Infection of Mexican lime with ‘Ca. P. aurantifolia’ was characterized by induced expression of genes that encode some auxin-responsive proteins from the large SAUR family of proteins, and with increased transcript levels of a gene that encodes an AUX/IAA protein in leaves (Mardi et al., 2015). This protein family is involved in suppression of auxin-responsive genes, through binding to and inactivation of auxin response factors. These are positive regulators of the auxin signaling pathway (Robert-Seilaniantz et al., 2011), and have also been shown to be differentially expressed in Mexican lime upon infection with ‘Ca. P. aurantifolia’ (Mardi et al., 2015).

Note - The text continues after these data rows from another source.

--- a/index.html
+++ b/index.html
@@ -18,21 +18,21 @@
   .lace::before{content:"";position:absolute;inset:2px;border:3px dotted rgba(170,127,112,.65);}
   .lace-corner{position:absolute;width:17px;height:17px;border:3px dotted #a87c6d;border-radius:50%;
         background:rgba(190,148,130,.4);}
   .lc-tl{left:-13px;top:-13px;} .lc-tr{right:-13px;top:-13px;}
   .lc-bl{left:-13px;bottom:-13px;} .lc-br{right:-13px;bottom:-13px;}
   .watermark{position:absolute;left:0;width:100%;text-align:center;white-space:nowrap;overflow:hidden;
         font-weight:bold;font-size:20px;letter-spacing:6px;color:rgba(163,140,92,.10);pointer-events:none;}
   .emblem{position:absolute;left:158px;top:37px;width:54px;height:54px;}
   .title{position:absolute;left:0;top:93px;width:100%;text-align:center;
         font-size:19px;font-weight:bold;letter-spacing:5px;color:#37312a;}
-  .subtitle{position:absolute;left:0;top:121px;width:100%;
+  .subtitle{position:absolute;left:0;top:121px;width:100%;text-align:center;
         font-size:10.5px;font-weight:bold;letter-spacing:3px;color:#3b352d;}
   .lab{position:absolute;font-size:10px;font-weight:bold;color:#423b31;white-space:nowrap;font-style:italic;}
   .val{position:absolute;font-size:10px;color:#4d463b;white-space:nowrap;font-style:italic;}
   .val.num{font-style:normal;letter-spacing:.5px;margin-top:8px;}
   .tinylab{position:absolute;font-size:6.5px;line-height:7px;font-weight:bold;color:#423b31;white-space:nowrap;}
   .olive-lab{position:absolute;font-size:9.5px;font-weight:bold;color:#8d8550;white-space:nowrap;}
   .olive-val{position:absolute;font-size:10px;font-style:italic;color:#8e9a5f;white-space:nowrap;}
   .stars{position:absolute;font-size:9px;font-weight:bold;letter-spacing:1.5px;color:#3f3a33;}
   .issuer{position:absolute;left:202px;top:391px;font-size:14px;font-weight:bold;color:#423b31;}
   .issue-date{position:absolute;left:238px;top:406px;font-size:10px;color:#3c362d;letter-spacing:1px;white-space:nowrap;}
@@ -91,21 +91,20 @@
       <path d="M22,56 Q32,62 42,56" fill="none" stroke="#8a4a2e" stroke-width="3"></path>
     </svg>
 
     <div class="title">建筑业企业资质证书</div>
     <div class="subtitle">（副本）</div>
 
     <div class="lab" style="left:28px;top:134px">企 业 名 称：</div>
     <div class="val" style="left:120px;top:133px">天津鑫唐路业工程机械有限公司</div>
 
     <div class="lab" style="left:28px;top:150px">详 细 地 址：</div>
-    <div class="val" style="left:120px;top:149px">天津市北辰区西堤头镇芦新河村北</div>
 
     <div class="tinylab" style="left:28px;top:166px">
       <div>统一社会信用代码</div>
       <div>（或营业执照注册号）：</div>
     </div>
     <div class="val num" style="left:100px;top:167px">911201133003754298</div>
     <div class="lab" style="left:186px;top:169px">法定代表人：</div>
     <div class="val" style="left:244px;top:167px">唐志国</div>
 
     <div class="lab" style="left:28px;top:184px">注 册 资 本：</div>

The phytoplasma virulence factor TENGU represses transcription of auxin efflux-related and auxin-responsive genes, including auxin response factors ARF6 and ARF8, which results in lower auxin levels and growth inhibition of apical buds in TENGU-transgenic Arabidopsis (Hoshi et al., 2009; Minato et al., 2014).

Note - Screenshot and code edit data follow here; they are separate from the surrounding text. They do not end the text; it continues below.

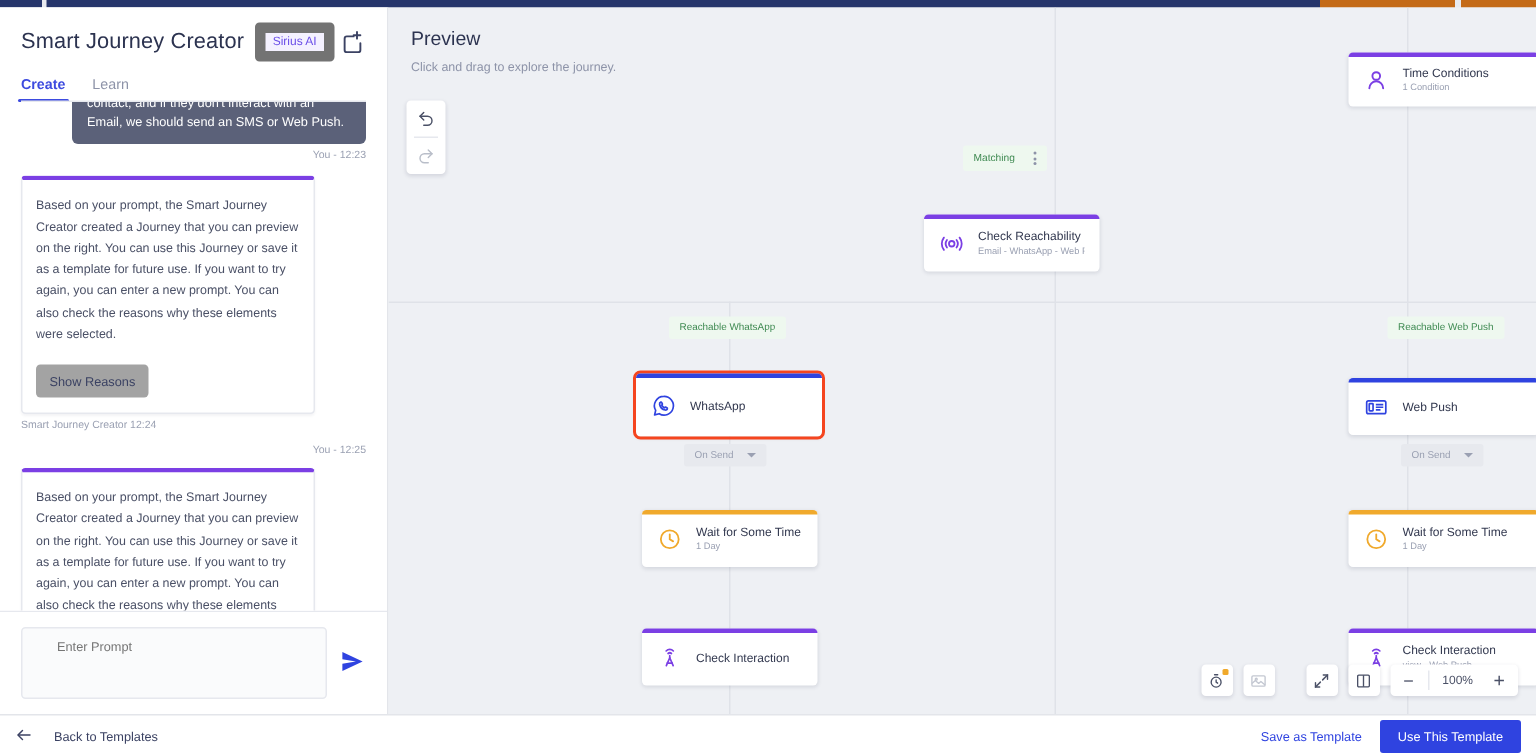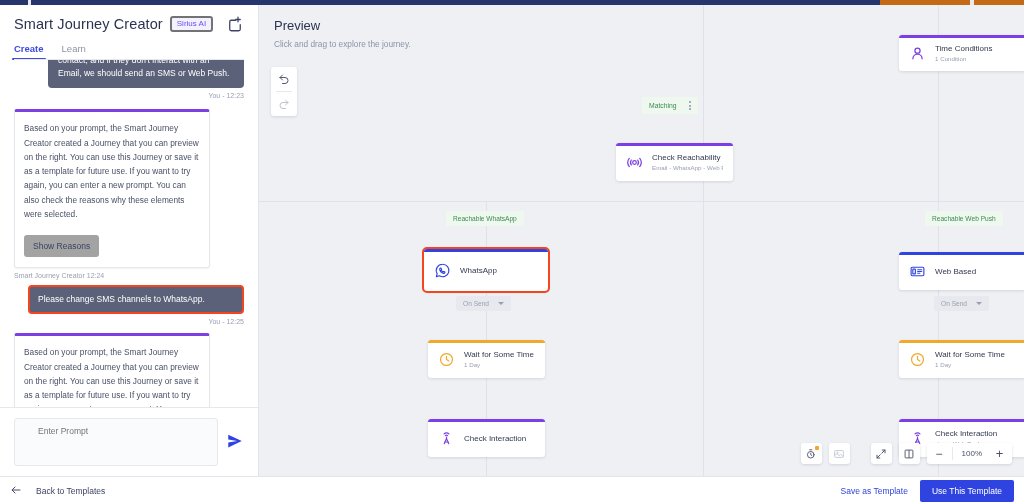--- a/index.html
+++ b/index.html
@@ -22,21 +22,21 @@
   #sidebar {
     position: absolute; top: 0; left: 0; width: 259px; height: 471px;
     background: #ffffff; border-right: 1px solid #e3e5ea;
     display: flex; flex-direction: column;
   }
   #sidebar-head { padding: 10px 14px 0 14px; background: #fff; }
   #title-row { display: flex; align-items: center; }
   #panel-title { font-size: 14.5px; color: #2c3350; letter-spacing: .1px; }
   #ai-badge {
     margin-left: 7px; font-size: 8px; color: #6a4ee8;
-    border: 2px solid #737373; background: #f4f1ff;
+    border: 7px solid #737373; background: #f4f1ff;
     border-radius: 3px; padding: 2px 5px; line-height: 1;
   }
   #new-chat-icon { margin-left: auto; width: 18px; height: 18px; color: #3b4263; cursor: pointer; }
   #tabs { display: flex; gap: 18px; margin-top: 10px; position: relative; }
   .tab { font-size: 9.5px; color: #8d93a8; padding-bottom: 6px; cursor: pointer; position: relative; }
   .tab.active { color: #3d4bdf; font-weight: bold; }
   .tab.active::after {
     content: ""; position: absolute; left: -2px; right: -2px; bottom: 0;
     height: 2px; background: #3d4bdf; border-radius: 2px;
   }
@@ -205,21 +205,20 @@
 
       <div class="msg-bot-wrap" style="margin-top:10px;">
         <div class="bubble-bot">
           <div class="bot-text">Based on your prompt, the Smart Journey Creator created a Journey that you can preview on the right. You can use this Journey or save it as a template for future use. If you want to try again, you can enter a new prompt. You can also check the reasons why these elements were selected.</div>
           <div class="show-reasons">Show Reasons</div>
         </div>
         <div class="meta left">Smart Journey Creator 12:24</div>
       </div>
 
       <div class="msg-user-wrap" style="margin-top:6px;">
-        <div class="bubble-user selected" style="max-width:216px;width:216px;">Please change SMS channels to WhatsApp.</div>
         <div class="meta right">You - 12:25</div>
       </div>
 
       <div class="msg-bot-wrap" style="margin-top:8px;">
         <div class="bubble-bot">
           <div class="bot-text">Based on your prompt, the Smart Journey Creator created a Journey that you can preview on the right. You can use this Journey or save it as a template for future use. If you want to try again, you can enter a new prompt. You can also check the reasons why these elements were selected.</div>
 
         </div>
 
       </div>
@@ -317,21 +316,21 @@
     <div class="node" style="left:640px; top:247px; width:127px; height:38px;">
       <div class="bar" style="background:#2f43e0; height:3px;"></div>
       <span class="nicon">
         <svg viewBox="0 0 24 24" width="17" height="17" fill="none" stroke="#2f43e0" stroke-width="1.6" stroke-linejoin="round">
           <rect x="3" y="6" width="18" height="12" rx="1.6"></rect>
           <rect x="5.4" y="8.6" width="3.6" height="6.8" rx=".6"></rect>
           <path d="M11.6 9.6h7M11.6 12h7M11.6 14.4h4.4"></path>
         </svg>
       </span>
       <span class="ntexts">
-        <span class="ntitle">Web Based</span>
+        <span class="ntitle">Web Push</span>
       </span>
     </div>
 
     <div class="chip-onsend" style="left:197px; top:291px;">
       <span class="lbl">On Send</span>
       <span class="caret"></span>
     </div>
     <div class="chip-onsend" style="left:675px; top:291px;">
       <span class="lbl">On Send</span>
       <span class="caret"></span>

Exogenous Applications of Auxins

For shoots of C. roseus grown in vitro, treatment with IAA and another auxin, indole-3-butryc acid, induced recovery from phytoplasma infection. While in recovered plants, ‘Ca. P. pruni’ and ‘Ca. P. asteris' were not detected, or were detected only in a second nested PCR, ‘Ca. P. solani' instead persisted in plants with induced remission of the symptoms (Curković, 2008). It has been suggested that the pathway that leads to hormone-dependent remission of the symptoms differs from that for natural recovery (Leljak-Levanić et al., 2010). Tomato plants infected with Columbia Basin PPT phytoplasma and treated with IAA showed partially restored healthy profiles of certain PPT-responsive proteins suggesting that these proteins may be involved in hormone homeostasis (Ding et al., 2011). A study in which C. roseus was sprayed with an auxin concluded that the auxin-promoted resistance is JA independent (Tai et al., 2013).

Cytokinins

Cytokinins are a major group of plant hormones that are involved in the control of various processes during plant growth and development. Chemically, they are N6-substituated adenine derivatives, which include their respective ribotides, ribosides, and glucosides. Interconversions between different cytokinin metabolites represent the transition between active, inactive, storage, and transport forms, and in vivo this process is relatively dynamic and rapid (Rijavec and Dermastia, 2010). Although some symptoms of phytoplasma-infected plants hint at participation of cytokinins, such as with witches' broom, leaf yellowing, fasciations, reports of their involvement in phytoplasma–plant interactions are scarce and mainly indirect.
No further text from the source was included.